▶ WORK INSTRUCTIONS
Once the images are set aside, print the remaining lines below exactly.

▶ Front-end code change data
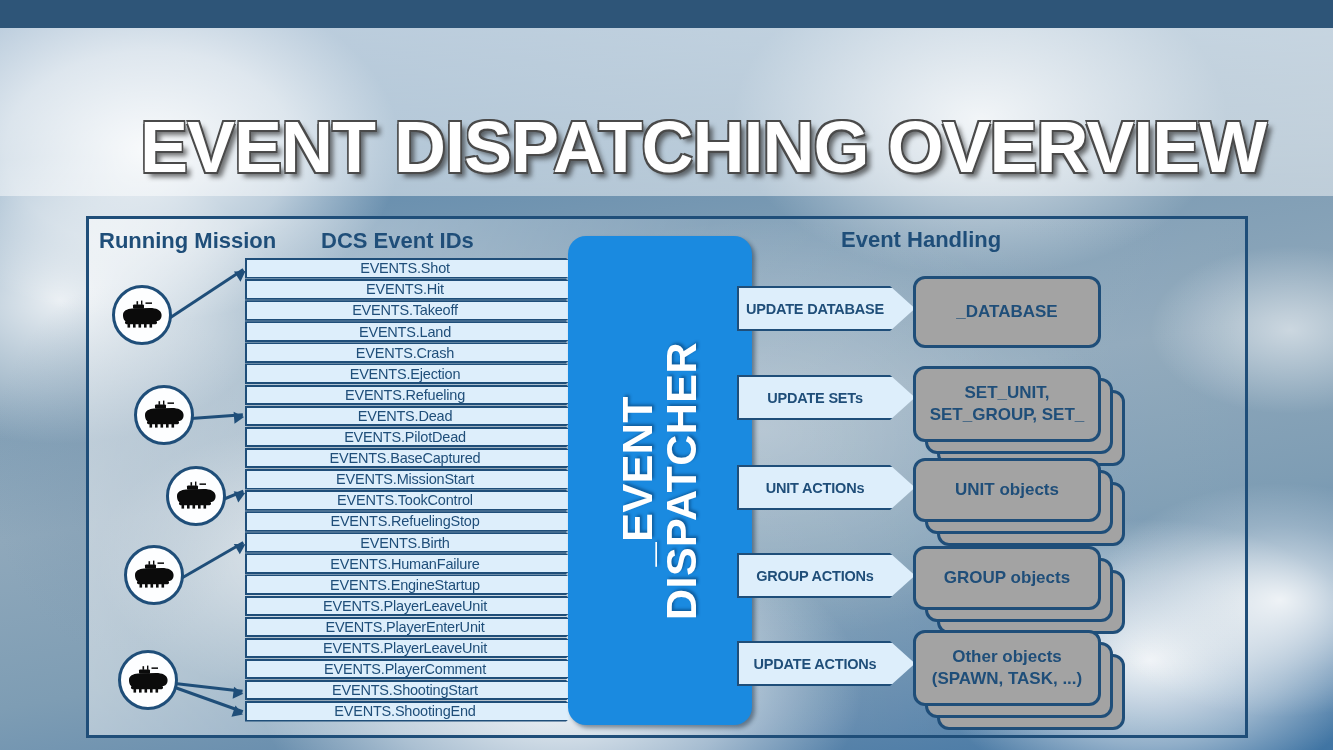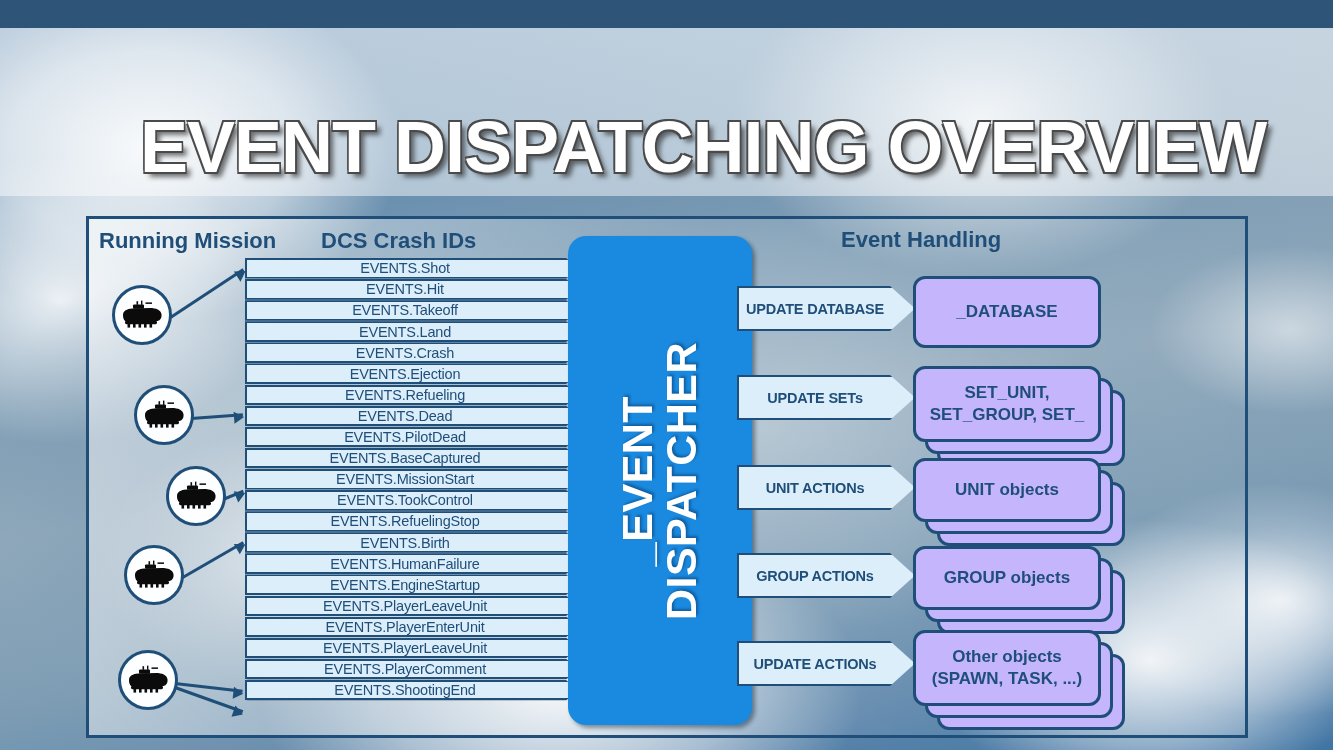--- a/index.html
+++ b/index.html
@@ -121,7 +121,7 @@
   <div class="frame"></div>
 
   <div class="hdr" id="hdr-running">Running Mission</div>
-  <div class="hdr" id="hdr-dcs">DCS Crash IDs</div>
+  <div class="hdr" id="hdr-dcs">DCS Event IDs</div>
   <div class="hdr" id="hdr-handling">Event Handling</div>
 
   <div id="connectors">

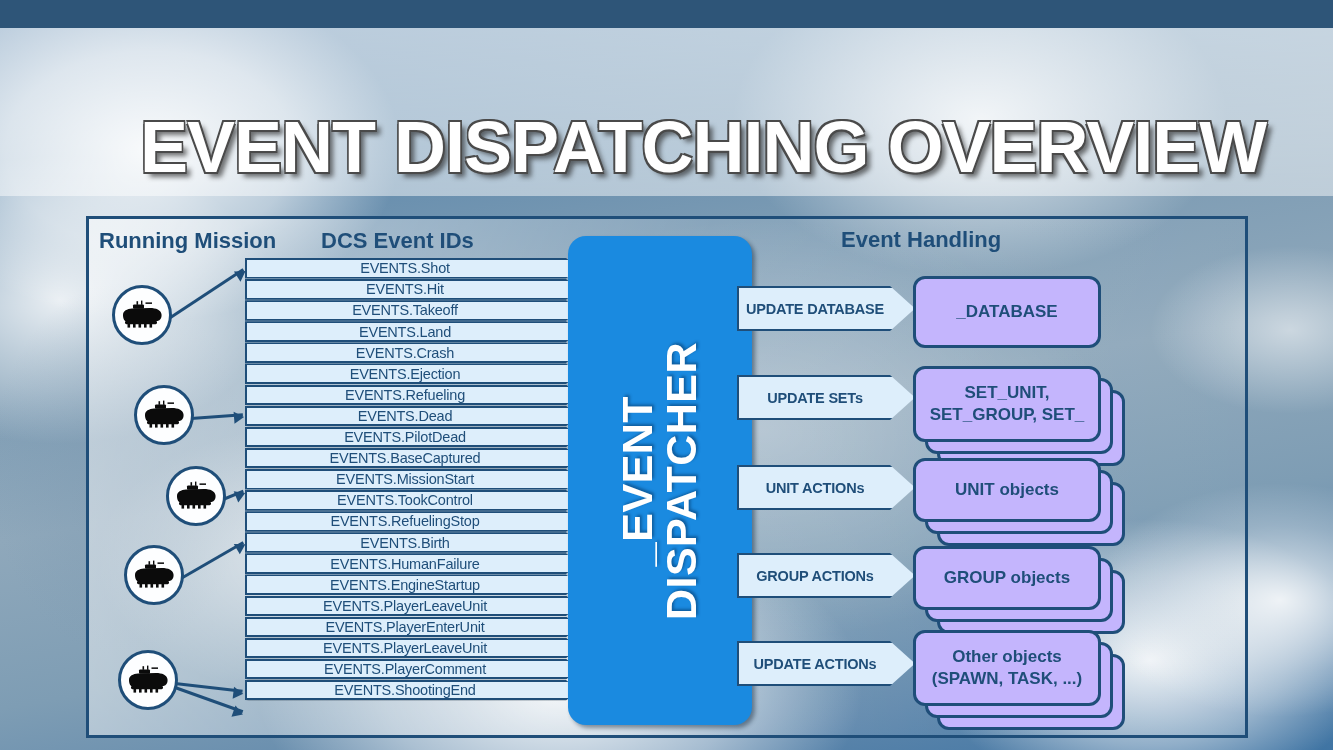--- a/index.html
+++ b/index.html
@@ -99,7 +99,7 @@
     font-size:14.5px;font-weight:bold;color:#1f4e79;white-space:nowrap;letter-spacing:-.2px;}
 
   .objwrap{position:absolute;}
-  .objbox{position:absolute;background:#c4b5fd;border:3px solid #1f4e79;
+  .objbox{position:absolute;background:#a3a3a3;border:3px solid #1f4e79;
     border-radius:12px;box-sizing:border-box;}
   .objbox.front{display:flex;align-items:center;justify-content:center;text-align:center;}
   .objbox .t{font-size:17px;font-weight:bold;color:#1f4e79;line-height:1.28;}

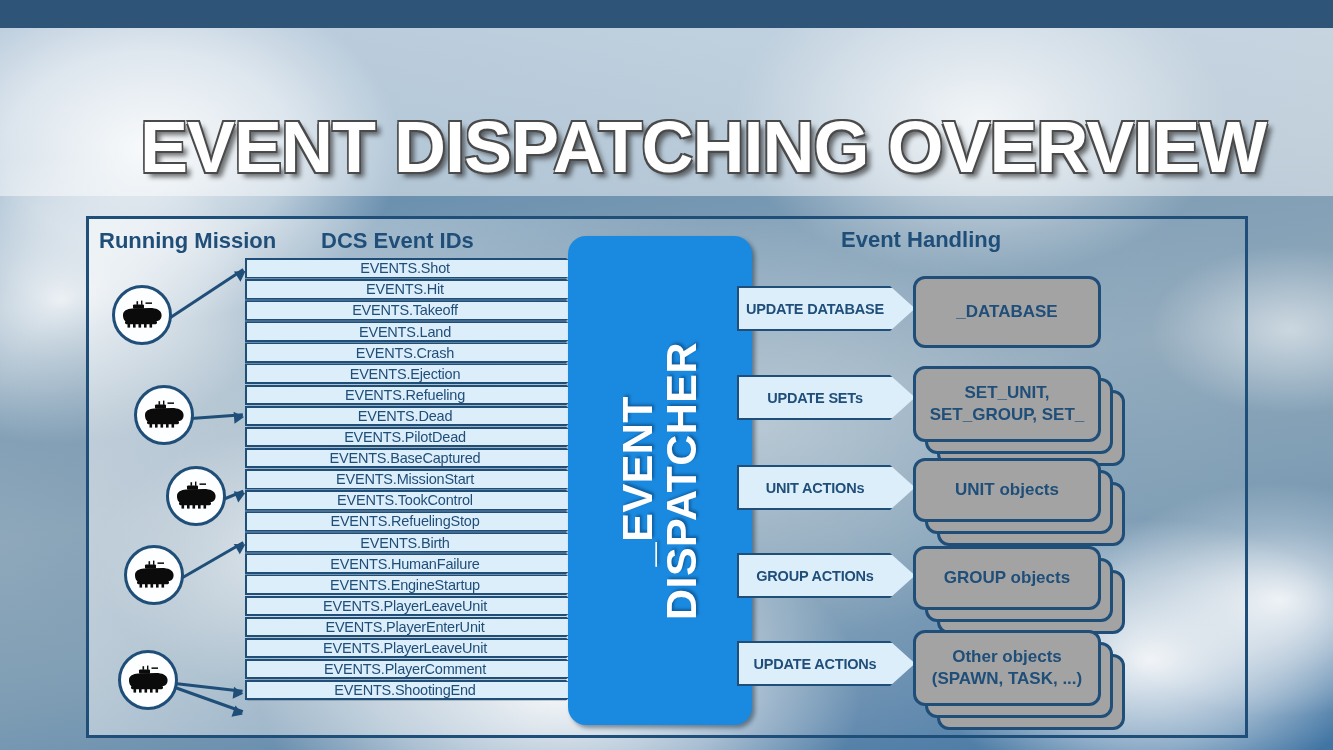--- a/index.html
+++ b/index.html
@@ -314,6 +314,10 @@
       </div>
       <div class="evrow">
         <div class="evshape"></div>
+        <div class="evtext">EVENTS.ShootingStart</div>
+      </div>
+      <div class="evrow">
+        <div class="evshape"></div>
         <div class="evtext">EVENTS.ShootingEnd</div>
       </div>
     </div>

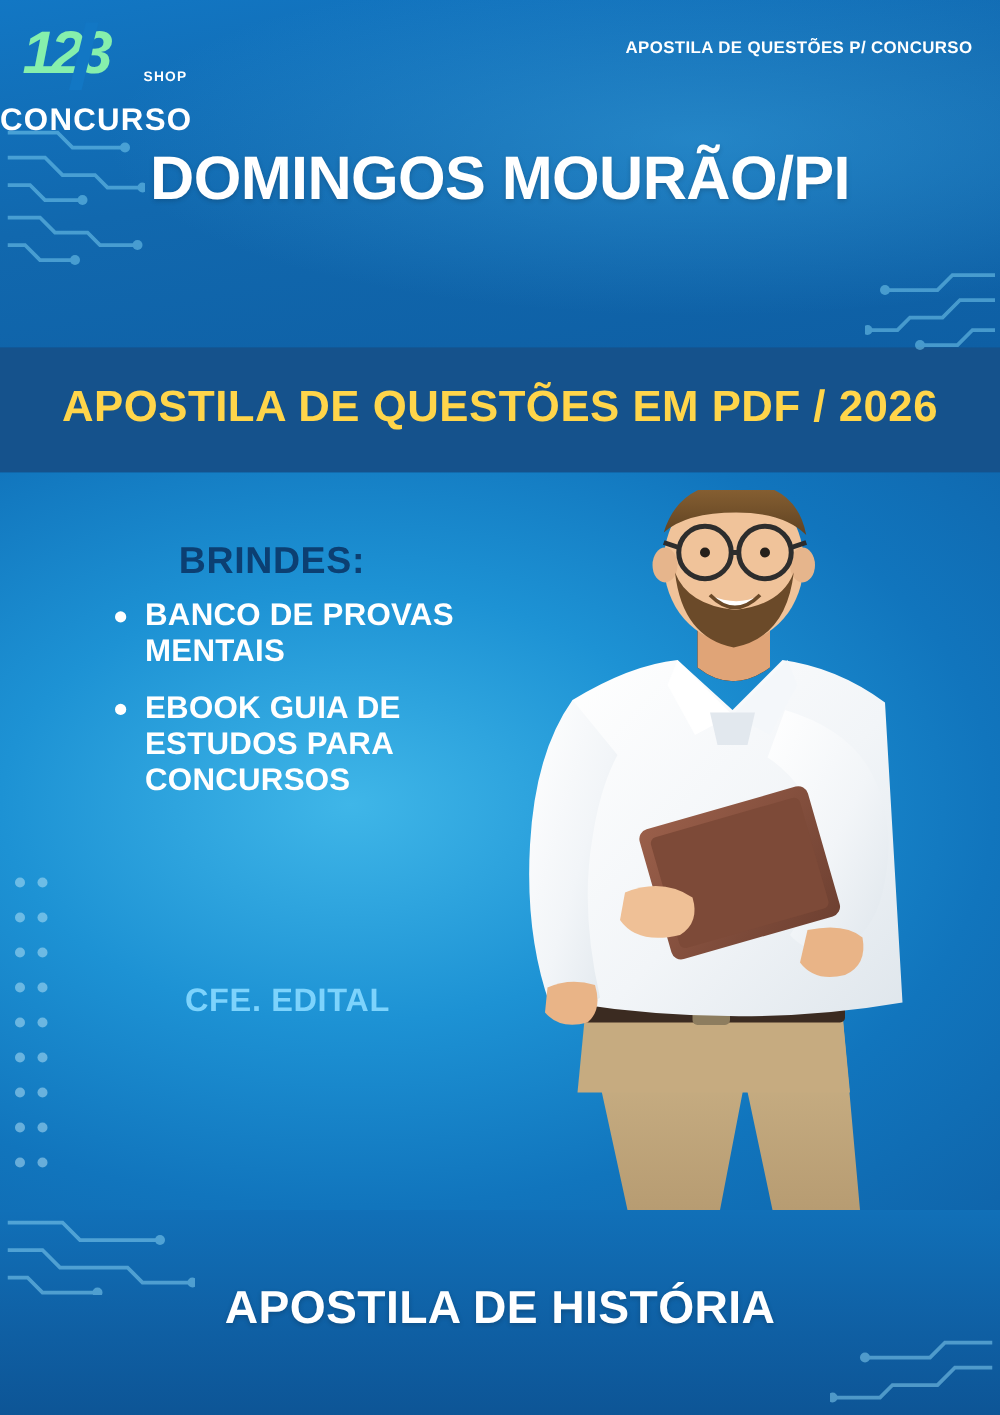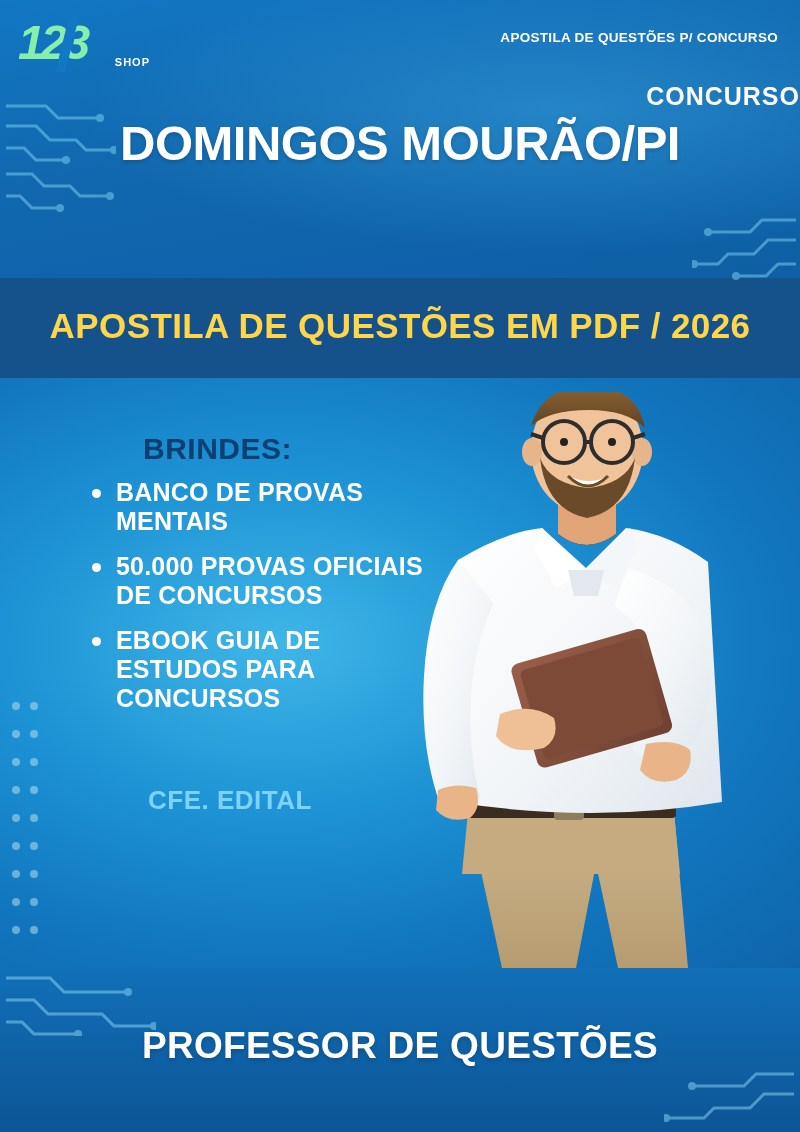--- a/index.html
+++ b/index.html
@@ -77,7 +77,7 @@
 
   
   .kicker {
-    position: absolute; left: 0; top: 82px; width: 800px; text-align: right;
+    position: absolute; left: 0; top: 82px; width: 800px; text-align: left;
     color: #fff; font-size: 25px; font-weight: bold; letter-spacing: 1px;
   }
   .title {

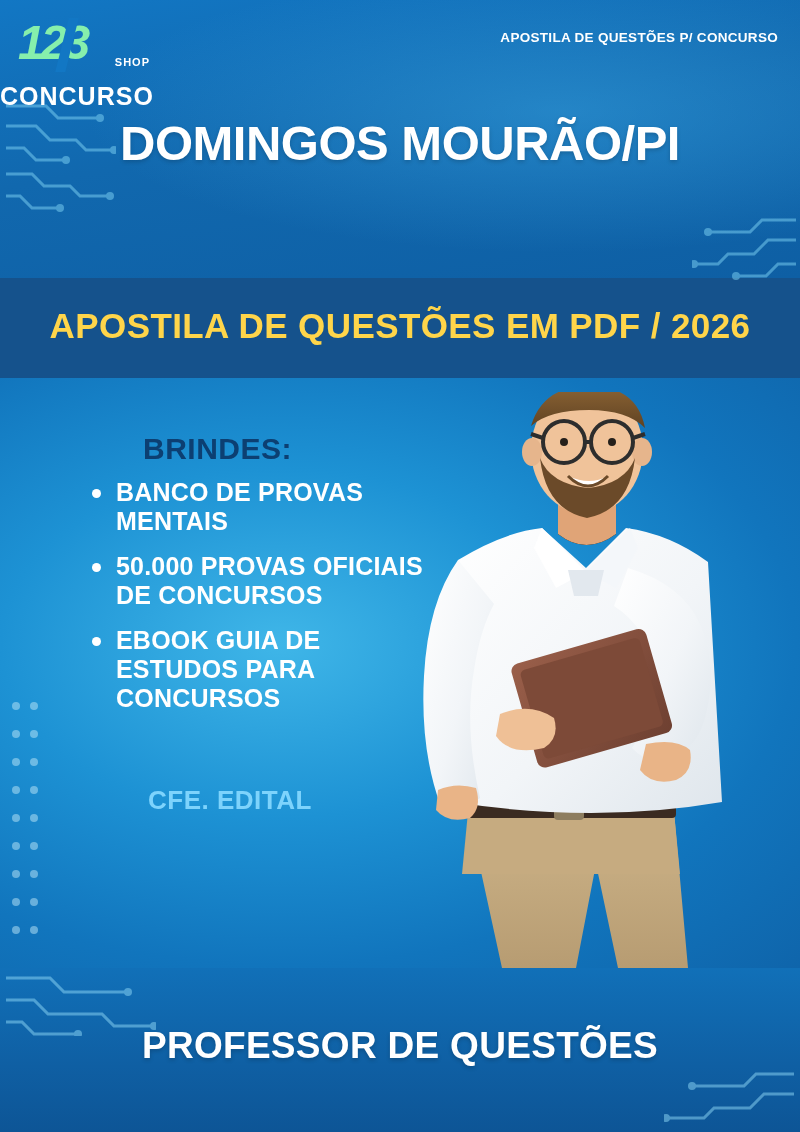--- a/index.html
+++ b/index.html
@@ -248,7 +248,6 @@
   <div class="brindes-head">BRINDES:</div>
   <ul class="bullets">
     <li>BANCO DE PROVAS MENTAIS</li>
-    <li>50.000 PROVAS OFICIAIS DE CONCURSOS</li>
     <li>EBOOK GUIA DE ESTUDOS PARA CONCURSOS</li>
   </ul>
 

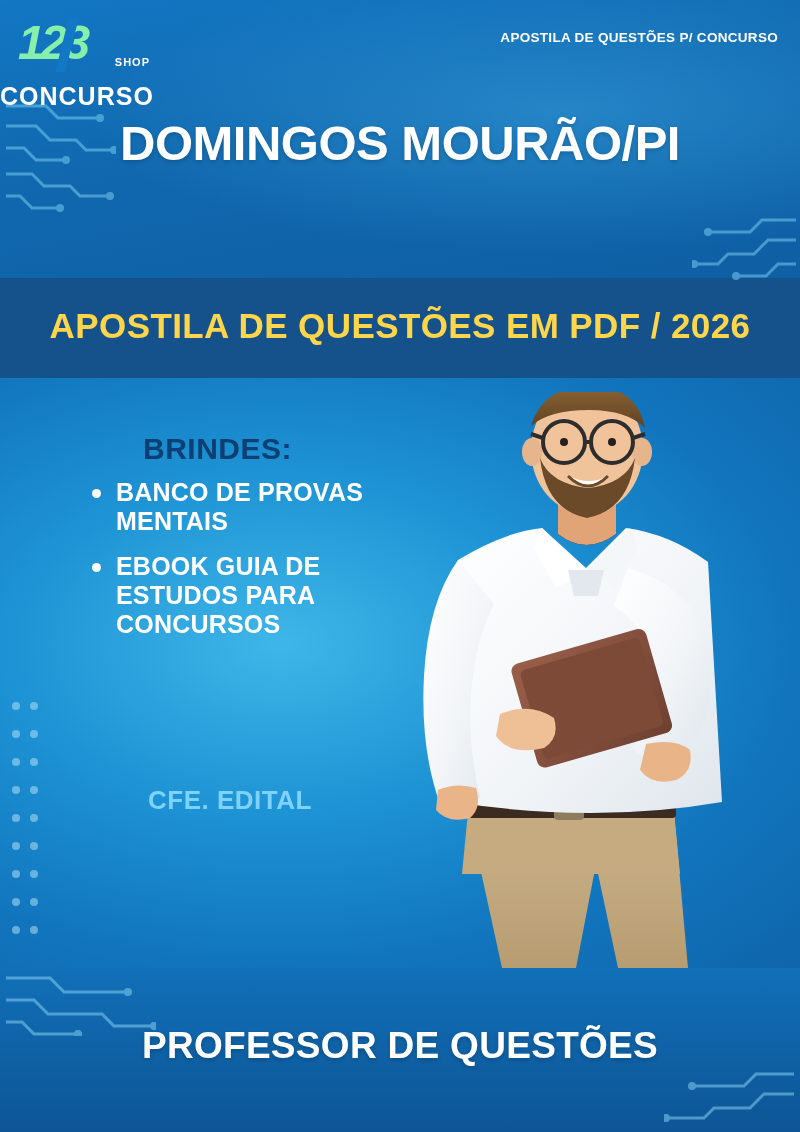--- a/index.html
+++ b/index.html
@@ -329,7 +329,7 @@
     </svg>
   </div>
 
-  <div class="footer-text">PROFESSOR DE QUESTÕES</div>
+  <div class="footer-text">APOSTILA DE HISTÓRIA</div>
 
 </div>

▶ TASK ANSWER
--- a/index.html
+++ b/index.html
@@ -121,7 +121,7 @@
   <div class="frame"></div>
 
   <div class="hdr" id="hdr-running">Running Mission</div>
-  <div class="hdr" id="hdr-dcs">DCS Crash IDs</div>
+  <div class="hdr" id="hdr-dcs">DCS Event IDs</div>
   <div class="hdr" id="hdr-handling">Event Handling</div>
 
   <div id="connectors">

--- a/index.html
+++ b/index.html
@@ -99,7 +99,7 @@
     font-size:14.5px;font-weight:bold;color:#1f4e79;white-space:nowrap;letter-spacing:-.2px;}
 
   .objwrap{position:absolute;}
-  .objbox{position:absolute;background:#c4b5fd;border:3px solid #1f4e79;
+  .objbox{position:absolute;background:#a3a3a3;border:3px solid #1f4e79;
     border-radius:12px;box-sizing:border-box;}
   .objbox.front{display:flex;align-items:center;justify-content:center;text-align:center;}
   .objbox .t{font-size:17px;font-weight:bold;color:#1f4e79;line-height:1.28;}

--- a/index.html
+++ b/index.html
@@ -314,6 +314,10 @@
       </div>
       <div class="evrow">
         <div class="evshape"></div>
+        <div class="evtext">EVENTS.ShootingStart</div>
+      </div>
+      <div class="evrow">
+        <div class="evshape"></div>
         <div class="evtext">EVENTS.ShootingEnd</div>
       </div>
     </div>

--- a/index.html
+++ b/index.html
@@ -77,7 +77,7 @@
 
   
   .kicker {
-    position: absolute; left: 0; top: 82px; width: 800px; text-align: right;
+    position: absolute; left: 0; top: 82px; width: 800px; text-align: left;
     color: #fff; font-size: 25px; font-weight: bold; letter-spacing: 1px;
   }
   .title {

--- a/index.html
+++ b/index.html
@@ -248,7 +248,6 @@
   <div class="brindes-head">BRINDES:</div>
   <ul class="bullets">
     <li>BANCO DE PROVAS MENTAIS</li>
-    <li>50.000 PROVAS OFICIAIS DE CONCURSOS</li>
     <li>EBOOK GUIA DE ESTUDOS PARA CONCURSOS</li>
   </ul>
 

--- a/index.html
+++ b/index.html
@@ -329,7 +329,7 @@
     </svg>
   </div>
 
-  <div class="footer-text">PROFESSOR DE QUESTÕES</div>
+  <div class="footer-text">APOSTILA DE HISTÓRIA</div>
 
 </div>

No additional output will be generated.